Its now been a few days since I got back to Tokyo, and the jetlag is abating enough for me to be able to think about what it was like being back home, and my feelings about coming back here again….
Being in England was a strange experience, with everything being so familiar but somehow distant. There were some obvious things about the differences between the cultures, I’ve forgotten how to navigate around English people in crowds – the Japanese are very ordered about how they navigate en masse, they have to be (in Tokyo, at least) since the city is so crowded.
England is full of broken things, its OK to just put a notice on something and let your public move to the next one over, the Japanese would either fix it as soon as they knew it was broken, or they would remove it so as not to expose the broken-ness to the public for any length of time.
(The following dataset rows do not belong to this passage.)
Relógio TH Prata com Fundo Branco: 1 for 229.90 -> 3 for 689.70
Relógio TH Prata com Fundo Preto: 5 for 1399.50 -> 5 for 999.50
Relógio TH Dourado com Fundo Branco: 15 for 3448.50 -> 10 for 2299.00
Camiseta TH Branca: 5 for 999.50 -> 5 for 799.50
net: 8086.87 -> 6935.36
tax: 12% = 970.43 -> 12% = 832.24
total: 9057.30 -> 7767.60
Broken glass is something I don’t remember ever seeing in Tokyo, though I’m sure there must be some.
Coming back to a place where you understand the language is another strange experience, the conversations around you make sense again, you have to start being selective and filter them all out, in Tokyo I had been (and will again be) in the habit of tuning in to any conversation I understood.
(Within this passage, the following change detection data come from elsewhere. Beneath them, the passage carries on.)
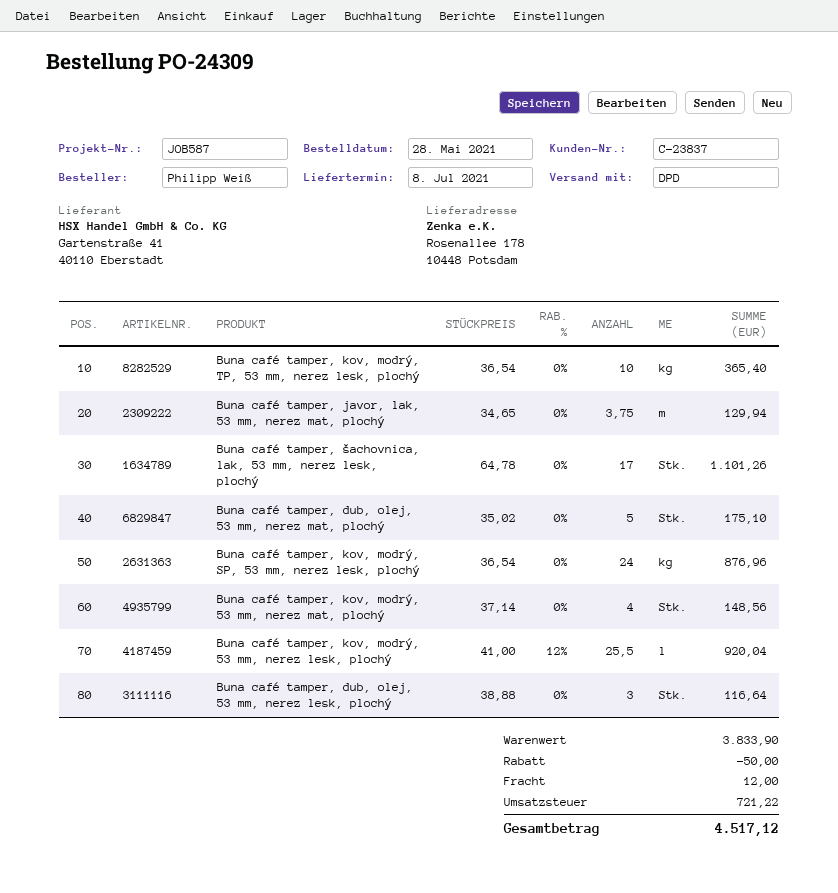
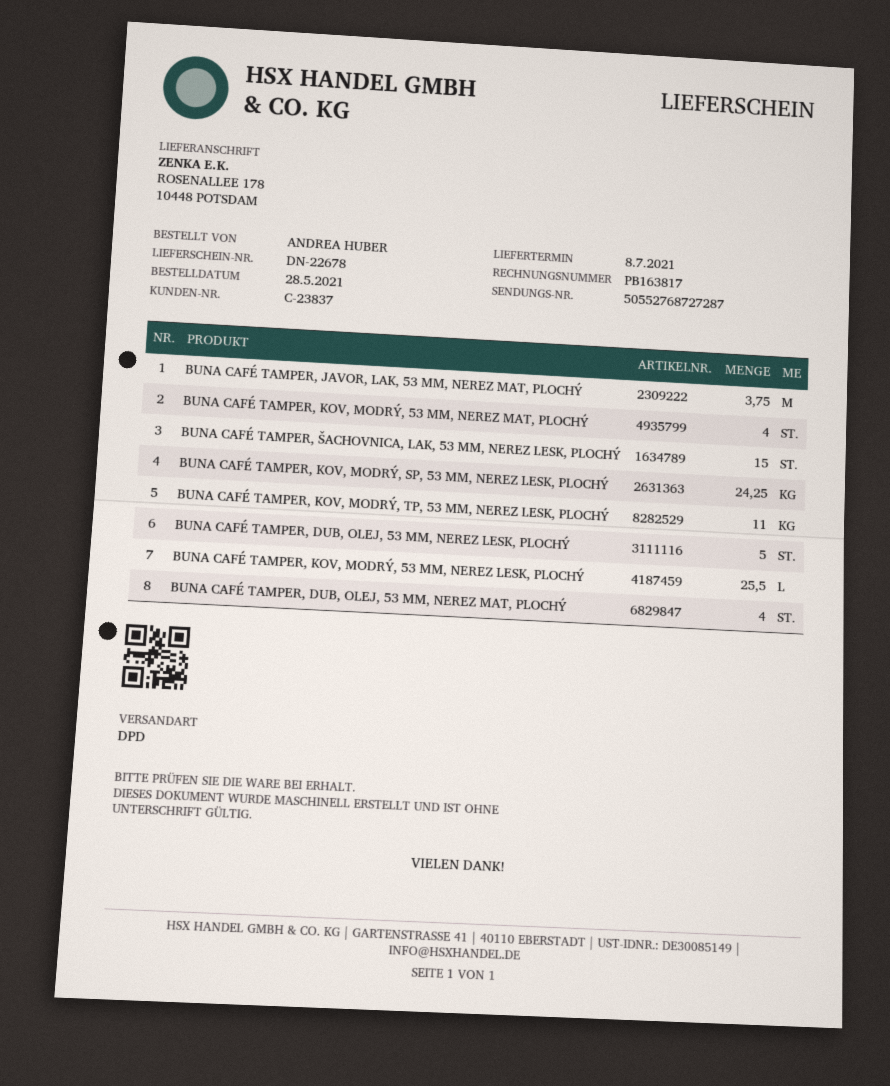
ordered by: Philipp Weiß -> ANDREA HUBER
Buna café tamper, kov, modrý, TP, 53 mm, nerez lesk, plochý: 10 -> 11
Buna café tamper, šachovnica, lak, 53 mm, nerez lesk, plochý: 17 -> 15
Buna café tamper, dub, olej, 53 mm, nerez mat, plochý: 5 -> 4
Buna café tamper, kov, modrý, SP, 53 mm, nerez lesk, plochý: 24 -> 24.25
Buna café tamper, dub, olej, 53 mm, nerez lesk, plochý: 3 -> 5

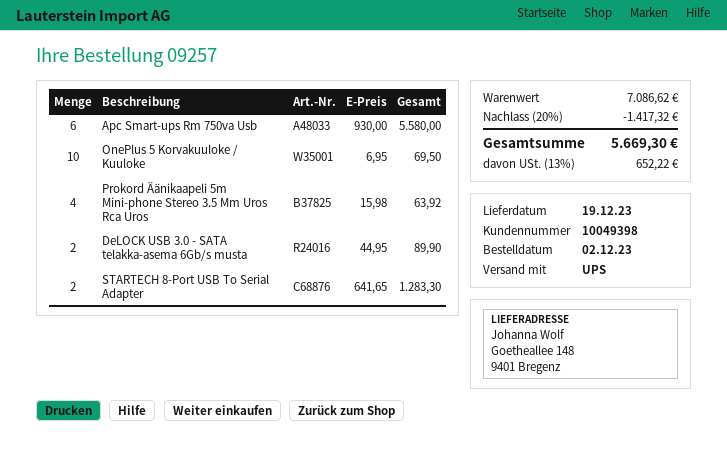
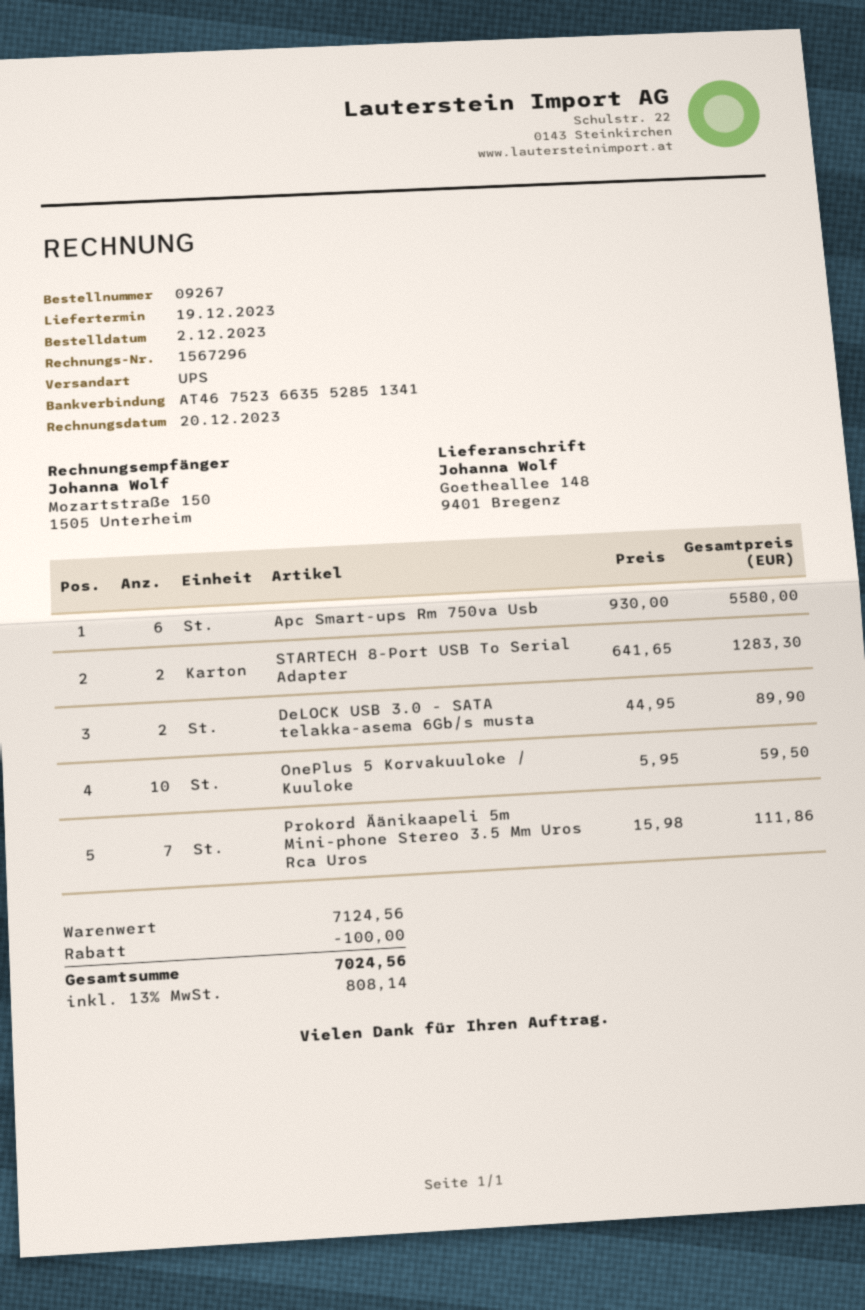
order number: 09257 -> 09267
OnePlus 5 Korvakuuloke / Kuuloke: 10 x 6.95 = 69.50 -> 10 x 5.95 = 59.50
Prokord Äänikaapeli 5m Mini-phone Stereo 3.5 Mm Uros Rca Uros: 4 x 15.98 = 63.92 -> 7 x 15.98 = 111.86
subtotal: 7086.62 -> 7124.56
discount: 1417.32 -> 100.00
tax: 13% = 652.22 -> 13% = 808.14
total: 5669.30 -> 7024.56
I was doing alright with people until I got to Oxford – most of the people I’d seen at Whitby (and before) were people I never used to see particularly frequently anyway so it didn’t seem that odd to see them after a four month break. Then, in Oxford, I wondered if I was doing the right thing by intending to go back to Tokyo.
No, I’m too nomadic to return to Oxford. Well, I’m not going back yet – I’ll keep in touch with (some of) those I know there. Of all the places I have lived it is the one I’ve been most comfortable with.
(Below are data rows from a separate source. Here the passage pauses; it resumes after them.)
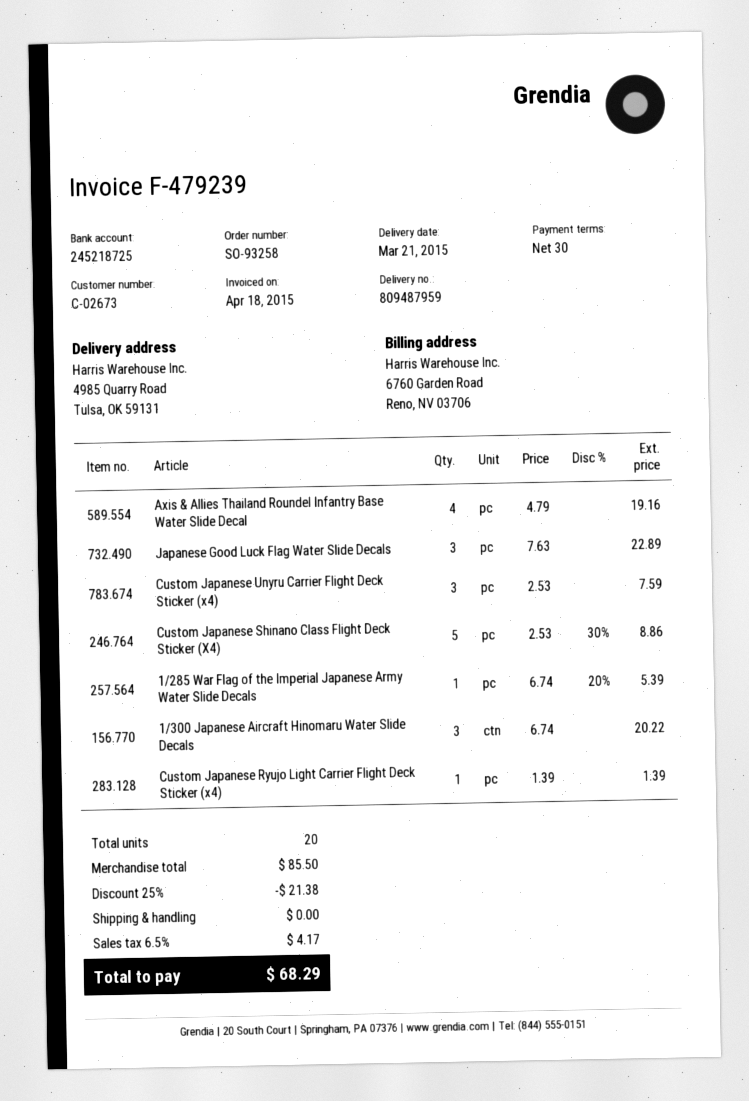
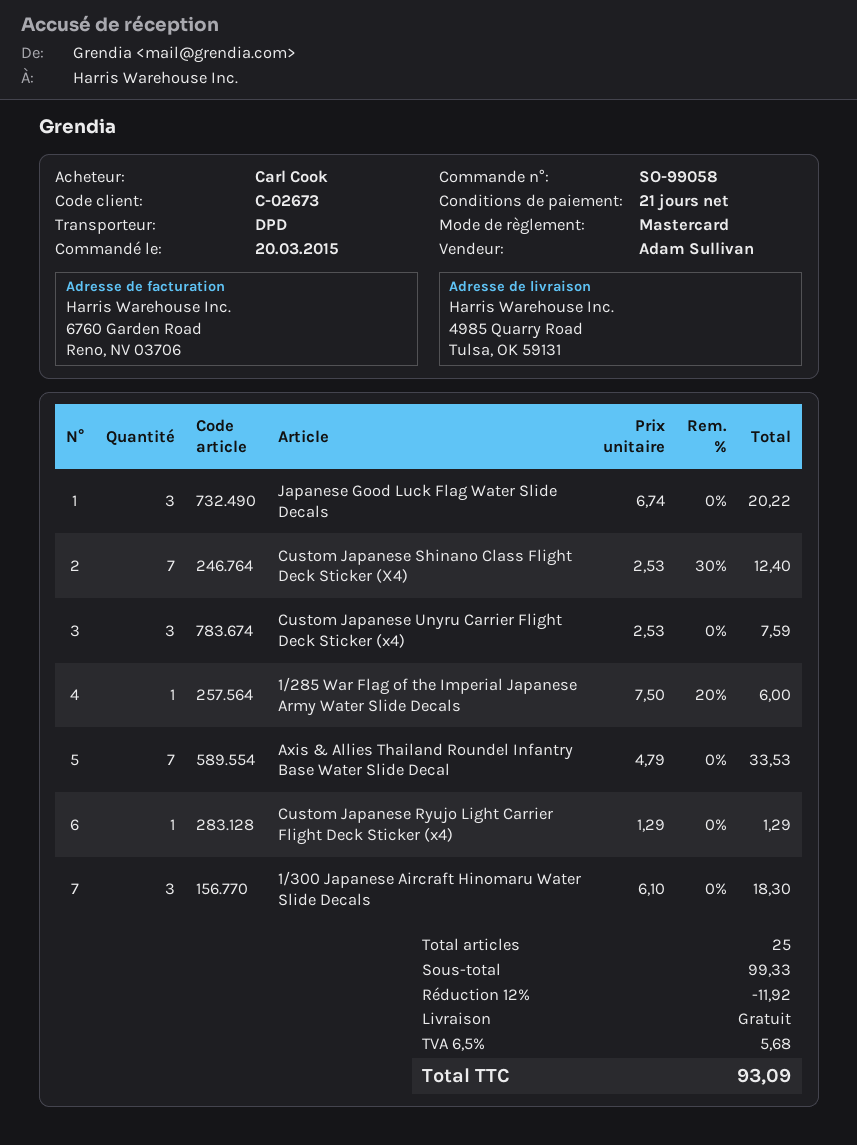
order number: SO-93258 -> SO-99058
payment terms: 30 days -> 21 days
Axis & Allies Thailand Roundel Infantry Base Water Slide Decal: 4 x 4.79 = 19.16 -> 7 x 4.79 = 33.53
Japanese Good Luck Flag Water Slide Decals: 3 x 7.63 = 22.89 -> 3 x 6.74 = 20.22
Custom Japanese Shinano Class Flight Deck Sticker (X4): 5 x 2.53 - 30% = 8.86 -> 7 x 2.53 - 30% = 12.40
1/285 War Flag of the Imperial Japanese Army Water Slide Decals: 1 x 6.74 - 20% = 5.39 -> 1 x 7.50 - 20% = 6.00
1/300 Japanese Aircraft Hinomaru Water Slide Decals: 3 x 6.74 = 20.22 -> 3 x 6.10 = 18.30
Custom Japanese Ryujo Light Carrier Flight Deck Sticker (x4): 1 x 1.39 = 1.39 -> 1 x 1.29 = 1.29
total quantity: 20 -> 25
subtotal: 85.50 -> 99.33
discount: 25% = 21.38 -> 12% = 11.92
tax: 6.5% = 4.17 -> 6.5% = 5.68
total: 68.29 -> 93.09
So what do I think about returning to Tokyo? Well having been back to the UK I know I’m not going to be staying beyond the end of this contract, I need to get back to Europe or somewhere English speaking, its too far away here. But I’m quite happy about it for the moment, as long as I can manage to keep communications going, I will try to write more letters, more emails, keep in touch better. Its not easy.
Oh, and the girls here are damned cute, which has got to be a bonus. Long dark hair and perfect legs (the ones without knock-knees at least), everywhere you (I) look. Now all I need is the courage, confidence or desperation to start talking to some of them…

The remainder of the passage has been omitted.